As the answer, set down the lines below from the one containing "[645,451,718,462] [537,473,700,488] #" through the one containing "[138,744,174,754] MS21 ->", exactly and inclusively, and no others.

** Opening RECORD SET block **

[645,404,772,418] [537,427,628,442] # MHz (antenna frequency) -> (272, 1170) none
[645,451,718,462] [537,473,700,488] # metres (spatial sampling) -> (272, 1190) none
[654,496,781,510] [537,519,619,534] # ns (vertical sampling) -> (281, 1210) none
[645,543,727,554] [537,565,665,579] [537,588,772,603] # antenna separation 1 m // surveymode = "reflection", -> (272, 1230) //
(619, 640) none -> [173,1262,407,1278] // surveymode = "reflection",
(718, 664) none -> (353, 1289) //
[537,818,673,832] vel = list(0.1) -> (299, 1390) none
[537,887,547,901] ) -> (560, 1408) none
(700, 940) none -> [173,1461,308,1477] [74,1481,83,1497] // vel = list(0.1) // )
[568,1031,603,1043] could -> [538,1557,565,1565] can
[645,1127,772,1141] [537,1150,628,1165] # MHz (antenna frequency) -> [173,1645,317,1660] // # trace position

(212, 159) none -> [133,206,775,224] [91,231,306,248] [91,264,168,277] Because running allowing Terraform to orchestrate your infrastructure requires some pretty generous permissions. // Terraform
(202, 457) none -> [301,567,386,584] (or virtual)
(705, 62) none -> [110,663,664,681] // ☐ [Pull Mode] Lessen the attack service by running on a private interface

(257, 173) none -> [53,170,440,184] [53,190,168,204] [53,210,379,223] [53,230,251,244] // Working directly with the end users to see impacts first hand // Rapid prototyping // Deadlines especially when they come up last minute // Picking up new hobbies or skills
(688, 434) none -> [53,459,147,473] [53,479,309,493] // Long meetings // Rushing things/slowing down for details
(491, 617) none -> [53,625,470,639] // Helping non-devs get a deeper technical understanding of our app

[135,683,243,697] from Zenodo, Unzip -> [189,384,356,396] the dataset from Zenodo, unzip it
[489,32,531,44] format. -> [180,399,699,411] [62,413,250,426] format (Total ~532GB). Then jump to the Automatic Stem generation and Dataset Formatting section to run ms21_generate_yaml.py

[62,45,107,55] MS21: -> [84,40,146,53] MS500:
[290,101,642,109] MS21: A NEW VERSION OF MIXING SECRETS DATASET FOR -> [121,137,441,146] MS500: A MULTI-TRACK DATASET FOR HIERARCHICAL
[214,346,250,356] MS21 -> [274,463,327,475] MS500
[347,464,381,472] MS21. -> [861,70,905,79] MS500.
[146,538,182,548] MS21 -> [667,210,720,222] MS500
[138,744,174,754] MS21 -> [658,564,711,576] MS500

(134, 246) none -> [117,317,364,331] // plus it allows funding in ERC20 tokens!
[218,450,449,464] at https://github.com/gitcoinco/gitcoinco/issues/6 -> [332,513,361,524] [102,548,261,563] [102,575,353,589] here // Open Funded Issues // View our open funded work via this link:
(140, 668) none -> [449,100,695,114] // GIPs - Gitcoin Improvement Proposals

** Closing RECORD SET block **

EXERCISE RESPONSE:
[645,451,718,462] [537,473,700,488] # metres (spatial sampling) -> (272, 1190) none
[654,496,781,510] [537,519,619,534] # ns (vertical sampling) -> (281, 1210) none
[645,543,727,554] [537,565,665,579] [537,588,772,603] # antenna separation 1 m // surveymode = "reflection", -> (272, 1230) //
(619, 640) none -> [173,1262,407,1278] // surveymode = "reflection",
(718, 664) none -> (353, 1289) //
[537,818,673,832] vel = list(0.1) -> (299, 1390) none
[537,887,547,901] ) -> (560, 1408) none
(700, 940) none -> [173,1461,308,1477] [74,1481,83,1497] // vel = list(0.1) // )
[568,1031,603,1043] could -> [538,1557,565,1565] can
[645,1127,772,1141] [537,1150,628,1165] # MHz (antenna frequency) -> [173,1645,317,1660] // # trace position

(212, 159) none -> [133,206,775,224] [91,231,306,248] [91,264,168,277] Because running allowing Terraform to orchestrate your infrastructure requires some pretty generous permissions. // Terraform
(202, 457) none -> [301,567,386,584] (or virtual)
(705, 62) none -> [110,663,664,681] // ☐ [Pull Mode] Lessen the attack service by running on a private interface

(257, 173) none -> [53,170,440,184] [53,190,168,204] [53,210,379,223] [53,230,251,244] // Working directly with the end users to see impacts first hand // Rapid prototyping // Deadlines especially when they come up last minute // Picking up new hobbies or skills
(688, 434) none -> [53,459,147,473] [53,479,309,493] // Long meetings // Rushing things/slowing down for details
(491, 617) none -> [53,625,470,639] // Helping non-devs get a deeper technical understanding of our app

[135,683,243,697] from Zenodo, Unzip -> [189,384,356,396] the dataset from Zenodo, unzip it
[489,32,531,44] format. -> [180,399,699,411] [62,413,250,426] format (Total ~532GB). Then jump to the Automatic Stem generation and Dataset Formatting section to run ms21_generate_yaml.py

[62,45,107,55] MS21: -> [84,40,146,53] MS500:
[290,101,642,109] MS21: A NEW VERSION OF MIXING SECRETS DATASET FOR -> [121,137,441,146] MS500: A MULTI-TRACK DATASET FOR HIERARCHICAL
[214,346,250,356] MS21 -> [274,463,327,475] MS500
[347,464,381,472] MS21. -> [861,70,905,79] MS500.
[146,538,182,548] MS21 -> [667,210,720,222] MS500
[138,744,174,754] MS21 -> [658,564,711,576] MS500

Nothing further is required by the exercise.